PALAVRA DO PAPA LEÃO

 


- na Audiência-Geral, Sala Paulo VI, Vaticano - Roma, no dia 20 de Agosto de 2025
 
Estimados irmãos e irmãs!
Hoje, reflectiremos sobre um dos gestos mais comoventes e luminosos do Evangelho: o momento em que Jesus, durante a última ceia, ofereceu um pedaço de pão àquele que está prestes a traí-lo. Não se trata apenas de um gesto de partilha, é muito mais: é a última tentativa do amor não se dar por vencido.
Com a sua profunda sensibilidade espiritual, São João narra-nos assim aquele instante: «Durante a ceia, quando o diabo já tinha posto no coração de Judas Iscariotes, filho de Simão, a intenção de o entregar [...] sabendo Jesus que chegara a sua hora [...] levou até ao extremo o seu amor por eles» (Jo 13, 1-2). Amar até ao fim: eis a chave para compreender o coração de Cristo. Um amor que não se detém diante da rejeição, da desilusão, nem sequer da ingratidão.
Jesus conhece a hora, mas não a padece: escolhe-a. É Ele quem reconhece o momento em que o seu amor deverá passar através da ferida mais dolorosa: a da traição. E, em vez de recuar, de acusar, de se defender... continua a amar: lava os pés, molha o pão e oferece-o.
«É aquele a quem Eu der o bocado de pão que vou molhar» (Jo 13, 26). Com este gesto, simples e humilde, Jesus leva em frente e a fundo o seu amor. Não porque ignora o que acontece, mas precisamente porque vê com clareza. Ele compreendeu que a liberdade do outro - até quando se perde no mal - ainda pode ser alcançada pela luz de um gesto manso. Porque sabe que o verdadeiro perdão não espera pelo arrependimento, mas oferece-se primeiro, como dom gratuito, ainda antes de ser acolhido.

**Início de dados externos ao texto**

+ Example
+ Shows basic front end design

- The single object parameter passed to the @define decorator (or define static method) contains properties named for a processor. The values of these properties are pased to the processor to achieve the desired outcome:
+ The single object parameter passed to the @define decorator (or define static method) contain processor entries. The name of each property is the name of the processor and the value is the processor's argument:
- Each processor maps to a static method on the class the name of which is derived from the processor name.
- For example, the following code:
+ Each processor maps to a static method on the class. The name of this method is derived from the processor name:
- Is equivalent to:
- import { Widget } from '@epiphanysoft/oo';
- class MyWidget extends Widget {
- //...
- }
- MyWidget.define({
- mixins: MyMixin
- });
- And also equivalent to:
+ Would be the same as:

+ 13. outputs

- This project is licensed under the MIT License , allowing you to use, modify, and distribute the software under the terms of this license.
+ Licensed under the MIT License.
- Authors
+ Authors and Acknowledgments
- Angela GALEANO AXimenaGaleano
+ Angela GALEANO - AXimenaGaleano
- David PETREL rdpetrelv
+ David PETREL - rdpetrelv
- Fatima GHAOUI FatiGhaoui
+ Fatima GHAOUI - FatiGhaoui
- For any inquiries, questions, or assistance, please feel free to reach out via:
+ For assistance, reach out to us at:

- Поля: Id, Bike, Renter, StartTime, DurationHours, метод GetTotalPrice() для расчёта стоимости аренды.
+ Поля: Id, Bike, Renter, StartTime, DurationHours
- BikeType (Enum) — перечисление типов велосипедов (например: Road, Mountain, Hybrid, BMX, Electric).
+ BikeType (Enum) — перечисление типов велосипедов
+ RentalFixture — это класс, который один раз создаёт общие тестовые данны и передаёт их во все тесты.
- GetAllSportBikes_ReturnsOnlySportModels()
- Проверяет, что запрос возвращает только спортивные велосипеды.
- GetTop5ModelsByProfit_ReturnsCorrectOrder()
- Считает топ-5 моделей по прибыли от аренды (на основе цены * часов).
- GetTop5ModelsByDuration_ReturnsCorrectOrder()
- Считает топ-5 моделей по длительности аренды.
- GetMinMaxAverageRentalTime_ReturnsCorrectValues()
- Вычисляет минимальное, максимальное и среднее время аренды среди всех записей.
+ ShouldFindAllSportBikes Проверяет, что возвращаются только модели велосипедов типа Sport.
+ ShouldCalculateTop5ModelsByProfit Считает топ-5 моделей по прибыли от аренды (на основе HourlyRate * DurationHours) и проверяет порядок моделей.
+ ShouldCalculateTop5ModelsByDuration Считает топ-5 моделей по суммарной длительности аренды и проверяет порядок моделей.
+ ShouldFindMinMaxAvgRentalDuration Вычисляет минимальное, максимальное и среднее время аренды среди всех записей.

Infelizmente, Judas não compreende. Depois do pedaço de pão – diz o Evangelho – «entrou nele Satanás» (v. 27). Esta passagem impressiona-nos: como se o mal, até àquele momento oculto, se manifestasse depois de o amor ter mostrado o seu rosto mais desarmado. E, precisamente por isso, irmãos e irmãs, aquele pedaço de pão é a nossa salvação: porque nos diz que Deus faz tudo – absolutamente tudo – para nos alcançar, até na hora em que O rejeitamos.
É aqui que o perdão se revela em toda a sua potência, manifestando o rosto concreto da esperança. Não é esquecimento, nem debilidade. É a capacidade de deixar o outro livre; contudo, amando-o até ao fim. O amor de Jesus não nega a verdade da dor, mas não permite que o mal tenha a última palavra. Este é o mistério que Jesus realiza por nós, no qual, também nós, às vezes, somos chamados a participar.
Quantas relações se interrompem; quantas histórias se complicam; quantas palavras não ditas permanecem suspensas. No entanto, o Evangelho mostra-nos que há sempre uma maneira de continuar a amar, até quando tudo parece irremediavelmente comprometido. Perdoar não significa negar o mal, mas impedir que ele gere outro mal. Não significa dizer que nada aconteceu, mas fazer tudo o que for possível a fim de que não seja o rancor a decidir o futuro.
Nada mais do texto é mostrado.